Town or village green – Registration – Procedural error – Resident of claimant parish applying to register undeveloped land as new town or village green – Defendant local authority refusing application relying on legal opinion – Claimant applying for judicial review – Whether legal advice vitiated by procedural error by allowing defendants to put in late evidence without giving applicant opportunity to comment – Whether decision procedurally erroneous without public fact finding inquiry – Application granted
A local resident applied to register an area of undeveloped land, situated between the tarmaced surface of the highway and adjoining land in the parish of Somerford in Cheshire, as a new town or village green (TVG) under section 15(2) of the Commons Act 2006. His application was supported by 31 other local residents who all described their use of the land as going beyond that which they understood they would lawfully be entitled to do on a public highway, namely to pass and re-pass.

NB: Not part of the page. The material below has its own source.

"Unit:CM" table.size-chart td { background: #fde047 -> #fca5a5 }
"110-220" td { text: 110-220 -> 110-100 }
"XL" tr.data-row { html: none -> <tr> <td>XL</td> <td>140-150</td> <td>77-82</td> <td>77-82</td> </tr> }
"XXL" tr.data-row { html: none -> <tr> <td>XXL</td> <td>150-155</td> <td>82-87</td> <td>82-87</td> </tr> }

Soon after, the interested party developer applied for outline planning permission for residential development on land which included the application site and objected to the TVG application. It obtained a legal opinion that the application site was highway maintainable at public expense and therefore not registrable as a TVG because the use of it by local people would have been by virtue of their highway rights and not “as of right”. The interested party subsequently obtained planning permission to develop part of the application site subject to an agreement under section 106 of the Town and Country Planning Act 1990.

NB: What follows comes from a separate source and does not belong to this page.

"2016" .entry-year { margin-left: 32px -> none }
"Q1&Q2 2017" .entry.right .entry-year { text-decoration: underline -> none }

The defendants rejected the TVG application, relying on the opinion of an independent legal expert (M) who found that the TVG land was part of the highway and could not be registered as a TVG.
The claimant parish council applied for judicial review of that decision contending, among other things that: (i) M’s advice was vitiated by procedural error by allowing the defendants to put in evidence opposing the TVG application out of time and not giving the applicant the opportunity to comment on the late evidence before giving his opinion; and (ii) the defendants’ decision was procedurally erroneous in that M had not held a public fact finding inquiry.
Held: The application was granted.
(1) There had been a significant procedural default by the defendants in submitting further evidence out of time without giving B the opportunity to comment on it before M produced his opinion. When it became apparent to M that the defect had occurred, it was up to him to consider taking the evidence into account to offer B the opportunity to make further representations. Proceeding to give an opinion without giving B that opportunity was a serious procedural defect which vitiated the fairness of the procedure.
(2) The fact that the application site had been included as publicly maintainable highway on the list kept by the highway authority pursuant to section 36(6) of the Highways Act 1980 was strong evidence that the land was highway land but not determinative. As the list was a statutory document, the presumption of regularity applied, particularly in the context of the defendants’ duty under section 36(6). However, the claimant had been entitled to explore the question of what, if any, evidence supported it.
Where there was room for ambiguity, the user by the inhabitants had to be such as the make clear not only that a public right was being asserted, but the nature of that right. On the evidence before the court in the present case, it could not be said that it was highly likely that M would have come to the same conclusion had he had the same information pursuant to section 31(2A) of the Senior Courts Act 1981. Nor was it necessarily the case that the use was by implied permission of the highway authority, rather than a qualifying use by trespass. Accordingly, the relevant threshold was not reached for the court to find that, even if the application land was not highway, the reasonable owner would assume that the use was of incipient highway rights and not TVG rights: R (on the application of Barkas) v North Yorkshire County Council [2014] UKSC 31; [2014] 2 EGLR 115 ; [2014] EGILR 33 applied. R (on the application of Laing Homes Ltd) v Buckinghamshire County Council [2003] EWHC 1578 (Admin); [2003] 23 PLR 60 and Oxfordshire County Council v Oxford City Council [2004] EWHC 12 (Ch); [2004] 1 EGLR 105 distinguished.
(3) In any case where there was a serious dispute, a registration authority would almost invariably need to appoint an independent expert to hold a public inquiry and find the requisite facts in order to obtain the proper advice before registration. Having considered in detail the further representations by the claimant in relation to the issue whether the application land was a highway, the court had concluded that there were sufficient factual disputes to require a public inquiry was necessary to determine the issues: R (on the application of Whitmey) v Commons Commissioners [2004] EWCA Civ 951; [2004] 4 PLR 68 considered.
Vivian Chapman QC (instructed by Wedlake Bell LLP) appeared for the claimant; Philip Petchey (instructed by Cheshire East Borough Council) appeared for the defendant; Morag Ellis QC (instructed by Gateley LLP) appeared for the interested party.